**WHAT TO DO**:
Your answer must be the lines from the first record through the line that contains "[308,1122,432,1138] implementation ->", copied exactly and without any pictures.

**DATASET EXTRACT**:
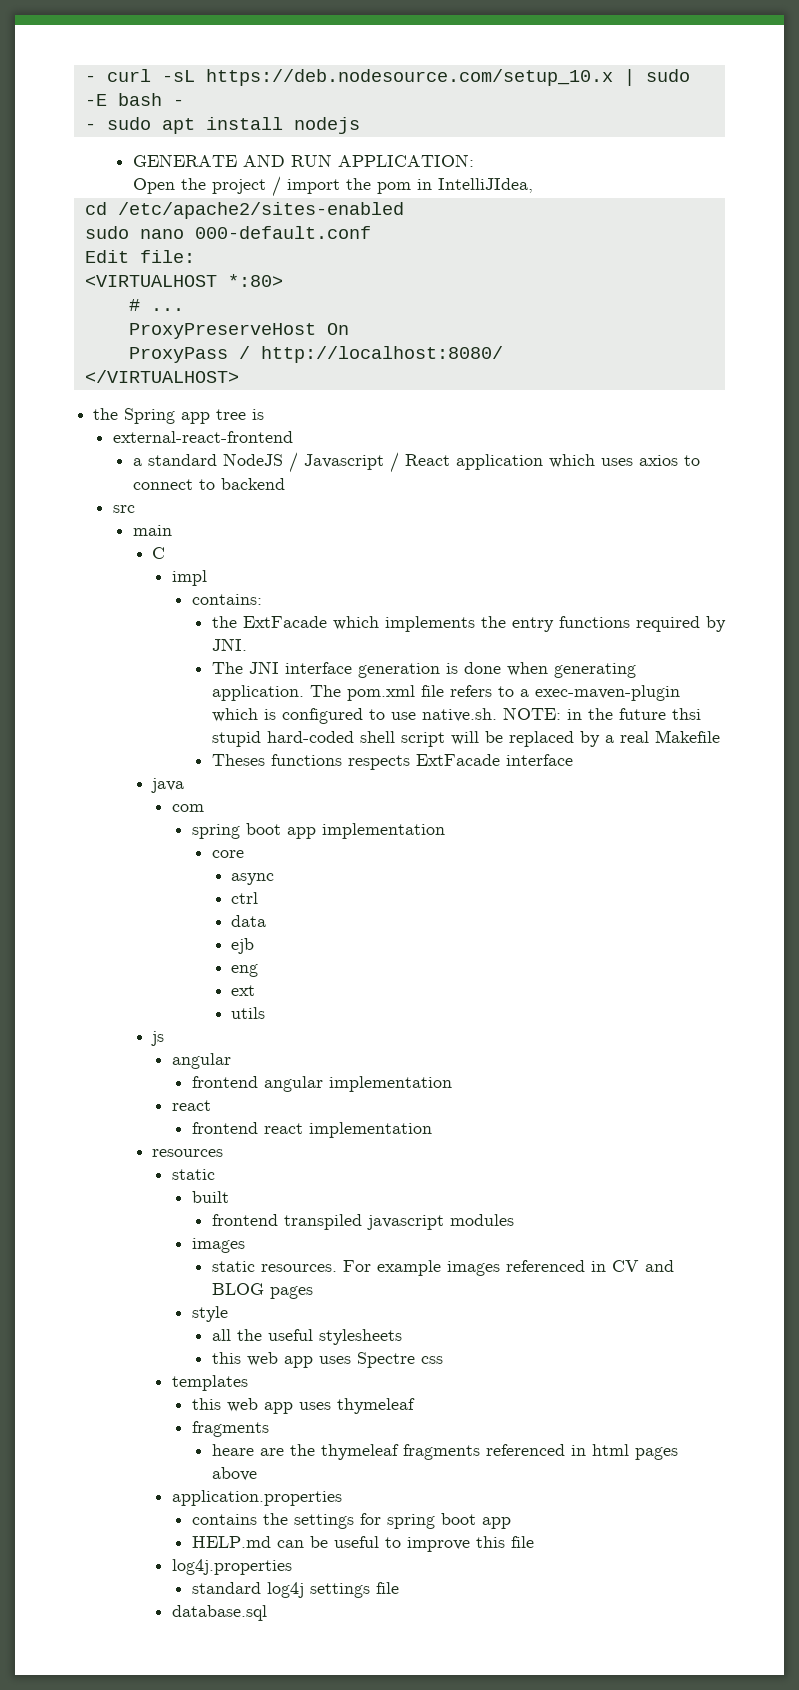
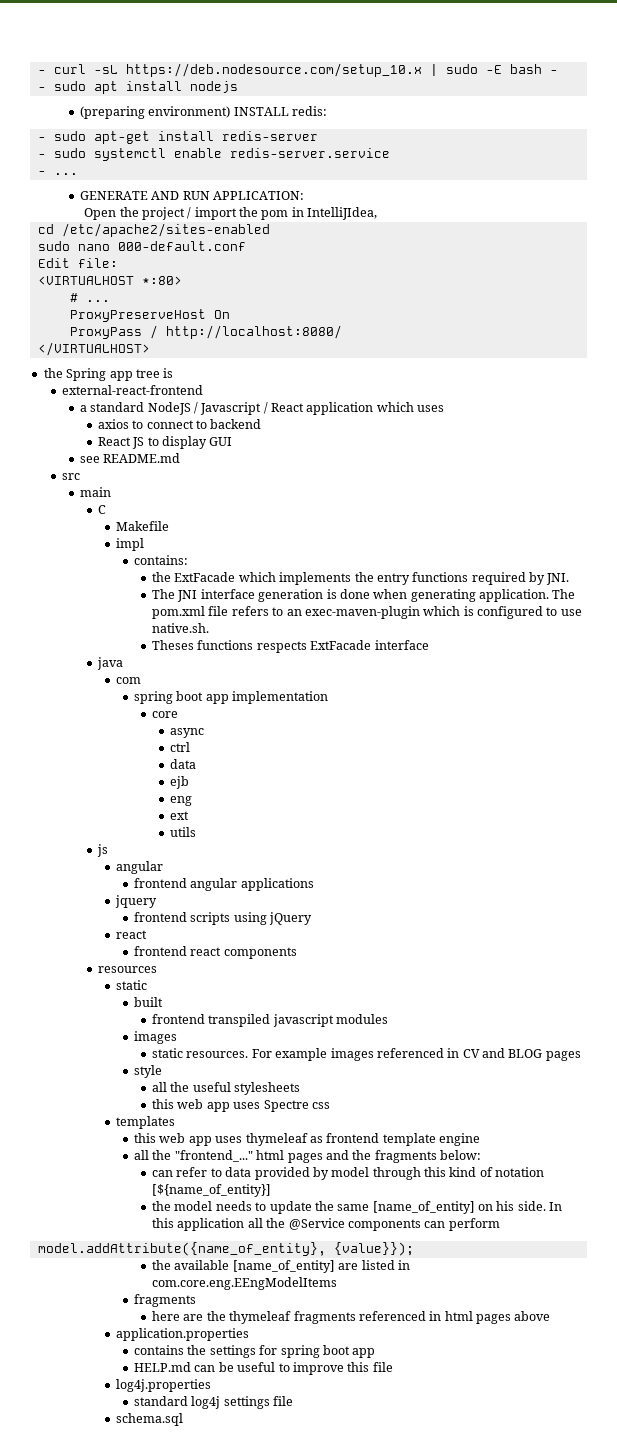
(360, 125) none -> [79,106,327,119] [37,131,318,144] [37,148,390,161] [37,171,78,175] // (preparing environment) INSTALL redis: // - sudo apt-get install redis-server // - sudo systemctl enable redis-server.service // - ...
(633, 462) none -> (445, 408) //
(285, 484) none -> [97,436,233,449] [79,453,181,463] // React JS to display GUI // see README.md
(166, 553) none -> [115,521,169,531] // Makefile
[519,689,529,697] a -> [286,609,302,616] an
[502,707,701,720] [211,730,720,747] NOTE: in the future thsi stupid hard-coded shell script will be replaced by a real Makefile -> (210, 628) none
[328,1076,452,1092] implementation -> [240,878,314,891] [114,895,157,908] [134,912,313,925] applications // jquery // frontend scripts using jQuery
[308,1122,432,1138] implementation -> [223,947,297,959] components
(415, 1406) none -> [309,1133,481,1146] [134,1150,482,1163] [152,1167,545,1180] [152,1184,272,1197] [152,1201,563,1214] [152,1218,500,1231] [37,1242,414,1256] [152,1260,410,1273] [152,1277,338,1290] as frontend template engine // all the "frontend_..." html pages and the fragments below: // can refer to data provided by model through this kind of notation [${name_of_entity}] // the model needs to update the same [name_of_entity] on his side. In this application all the @Service components can perform // model.addAttribute({name_of_entity}, {value}}); // the available [name_of_entity] are listed in com.core.eng.EEngModelItems
[211,1444,254,1456] heare -> [152,1311,181,1321] here
[172,1605,268,1621] database.sql -> [115,1413,183,1426] schema.sql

**ANSWER TO THIS TASK**:
(360, 125) none -> [79,106,327,119] [37,131,318,144] [37,148,390,161] [37,171,78,175] // (preparing environment) INSTALL redis: // - sudo apt-get install redis-server // - sudo systemctl enable redis-server.service // - ...
(633, 462) none -> (445, 408) //
(285, 484) none -> [97,436,233,449] [79,453,181,463] // React JS to display GUI // see README.md
(166, 553) none -> [115,521,169,531] // Makefile
[519,689,529,697] a -> [286,609,302,616] an
[502,707,701,720] [211,730,720,747] NOTE: in the future thsi stupid hard-coded shell script will be replaced by a real Makefile -> (210, 628) none
[328,1076,452,1092] implementation -> [240,878,314,891] [114,895,157,908] [134,912,313,925] applications // jquery // frontend scripts using jQuery
[308,1122,432,1138] implementation -> [223,947,297,959] components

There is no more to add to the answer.